近年、成年皇族となられた若い方々のお姿が報道される機会が増え、その凛とした佇まいや装いに注目が集まっています。とりわけ、皇族の方々がおそろいで並ばれる場面では、「どのようなお召し物を選ばれているのか」と気になる方も多いのではないでしょうか。ロープデコルテにティアラというお姿はもちろんのこと、ドレスやワンピース姿なども美しく着こなしていらっしゃいます。また海外訪問での振袖姿もとてもよくお似合いで、日本人として誇らしい気持ちになります。
さて、日本で最初にドレスに袖を通したのは明治天皇の皇后、美子(はるこ)皇后(昭憲皇太后)です。
昭憲皇太后の御崩御から110年にあたる令和6(2024)年には、東京の明治神宮で、皇太后がお召しになった「大礼服」(ドレス)が5年間にわたる修復を終え、実際にお召しになっていた十二単などとともに展示されました。
十二単、五衣(いつつぎぬ)、袿袴(けいこ)をお召しになっていた公家出身の当時の昭憲皇后が、皇室史上初めて腕や首をあらわにさらすドレスをお召しになるには、相当の抵抗があったことと察せられます。しかし昭憲皇后は「国のためならば」とドレスをお召しになることをいとわなかったです。長年の鎖国による鎖国による新興国日本が、欧米諸国と肩を並べるためには皇室の洋風化は避けて通れない道でした。そして明治22年の大日本帝国憲法発布式にもドレス姿で臨まれました。
新衣(にひごろも) いまだきなれぬ わがすがた
うつしとどむる かげぞやさしき
という歌を詠まれています。
ご自身は大変小柄で身体も強くなかったためお子は授かりませんでしたが、側室の子を自らの子としました(のちの大正天皇)。津田梅子の海外留学に象徴される女性の教育や、日本赤十字社の全身である博愛社の頃から個人的に支援を続けられていたことから、美智子上皇后も昭憲皇太后のなさりようをいつも心の片隅に置いていらっしゃるといいます。

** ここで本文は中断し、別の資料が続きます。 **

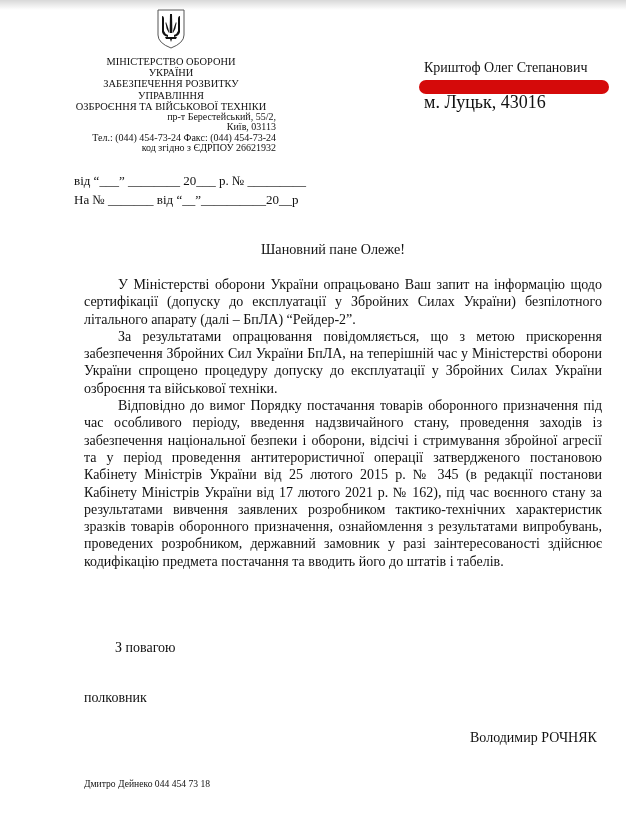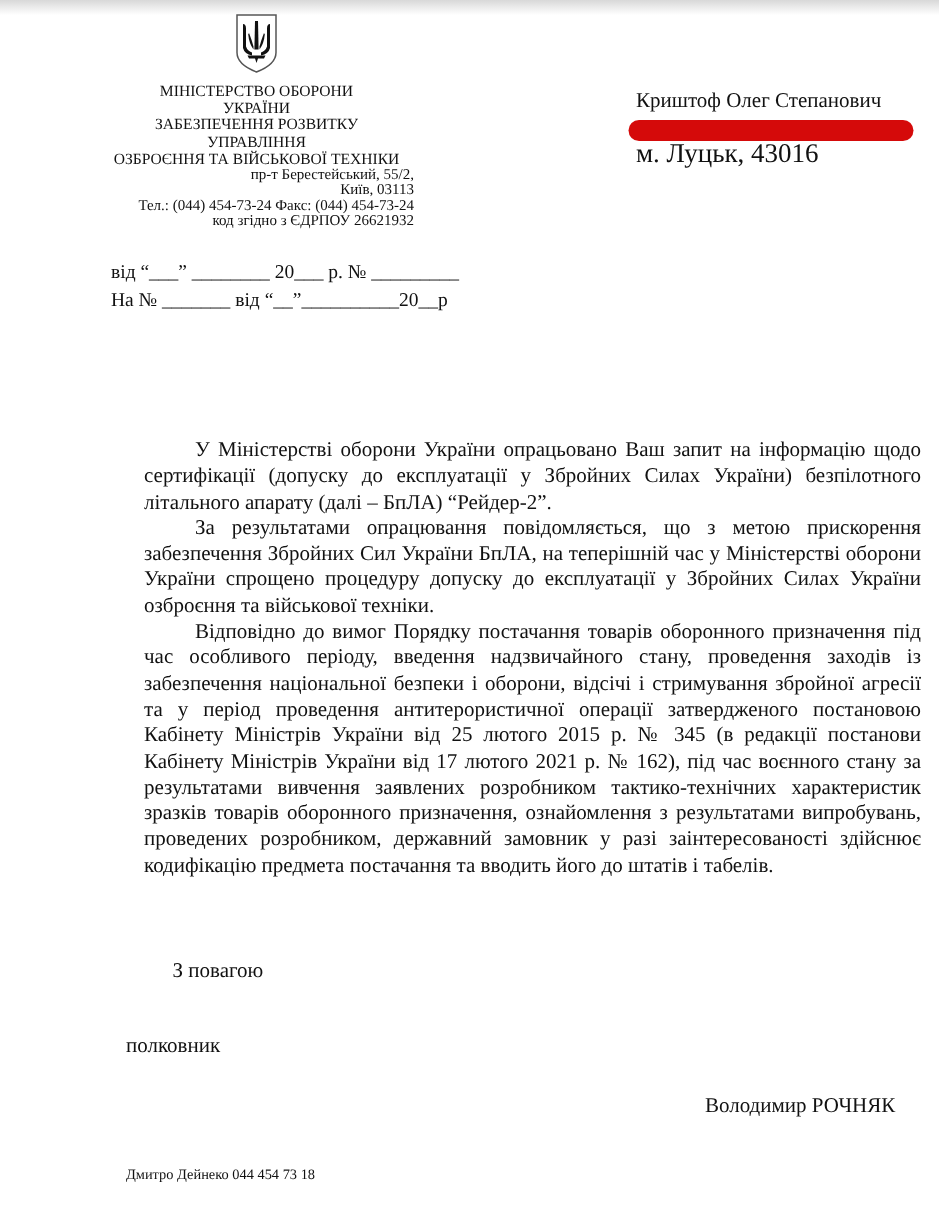"Шановний пане Олеже!" div.salutation { html: none -> <div>Шановний пане Олеже!</div> }
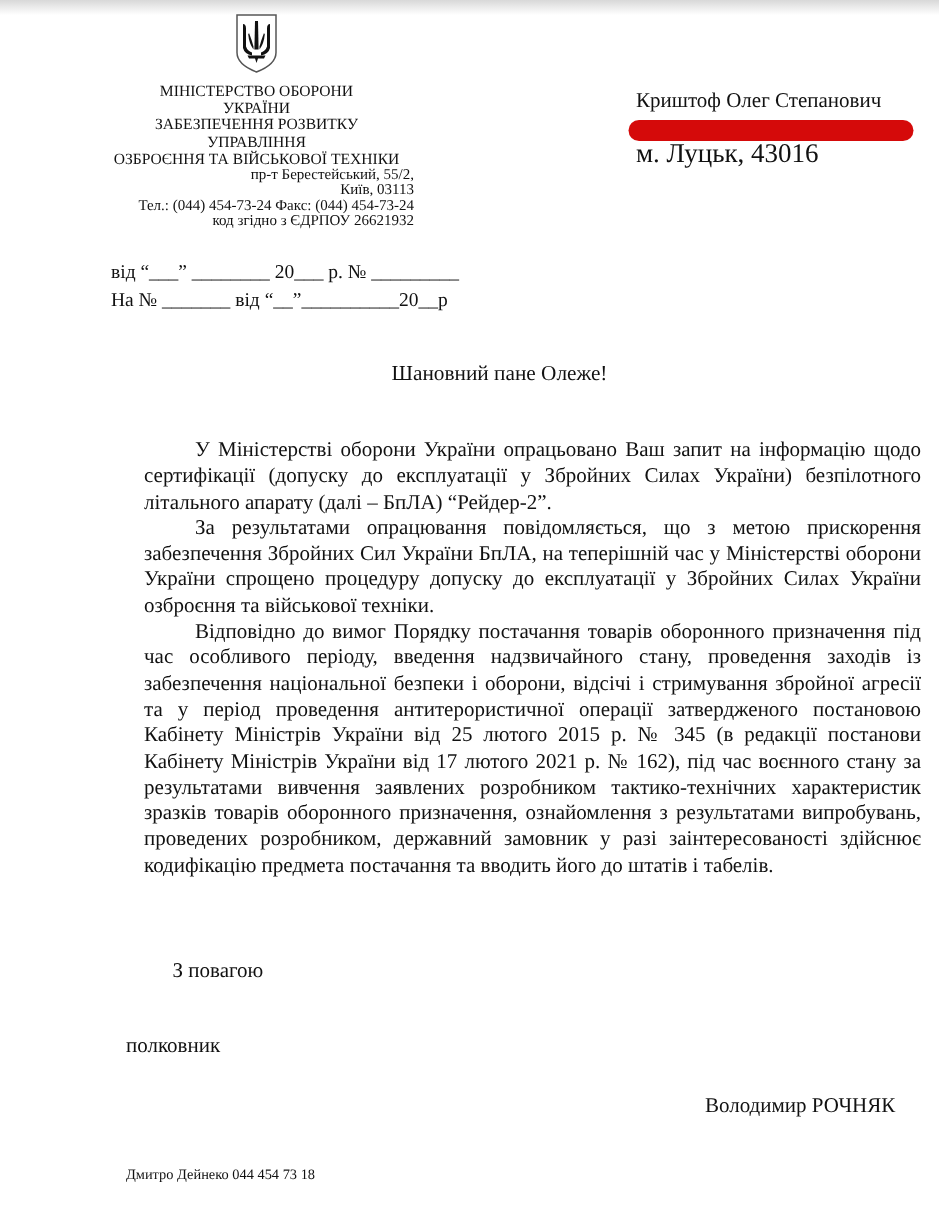"У Міністерстві оборони України" .body-text { margin-left: 12px -> none; top: 292px -> 276px }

また、あまりに休息に進んでいく日本の近代化の中で、失われてはならない日本の養蚕にも心をお寄せになり、明治4年には吹上御所の一部に御養蚕所を設け、桑の栽培、蚕の飼育などをお始めになりました。これを機に歴代皇后が宮中での養蚕を現在も引き継いでいます。さらに明治6年にはユネスコの文化遺産となった群馬県の富岡製糸場を行啓し、そこで働く女工たちを自ら激励しました。鉄道のない時代、御所から5日かけての長旅でした。衣服の改良に当ってもできるだけ国産でとの思し召しでした。
美智子上皇后、雅子皇后、そしてお若い皇族たちは今、昭憲皇太后を良きお手本としながら着物を折に触れて着こなし、私たちへ装いの心得を教えて下さっているかのようです。
後の世の大きなお手本となった昭憲皇太后は、時代の変化に対するしなやかな適応力と歌聖と呼ばれるほどの深い教養で、お若い皇族方や、現代を生きる私たちに大きなものを残して、明治天皇と共に故郷京都の伏見桃山陵、東陵に眠っていらっしゃいます。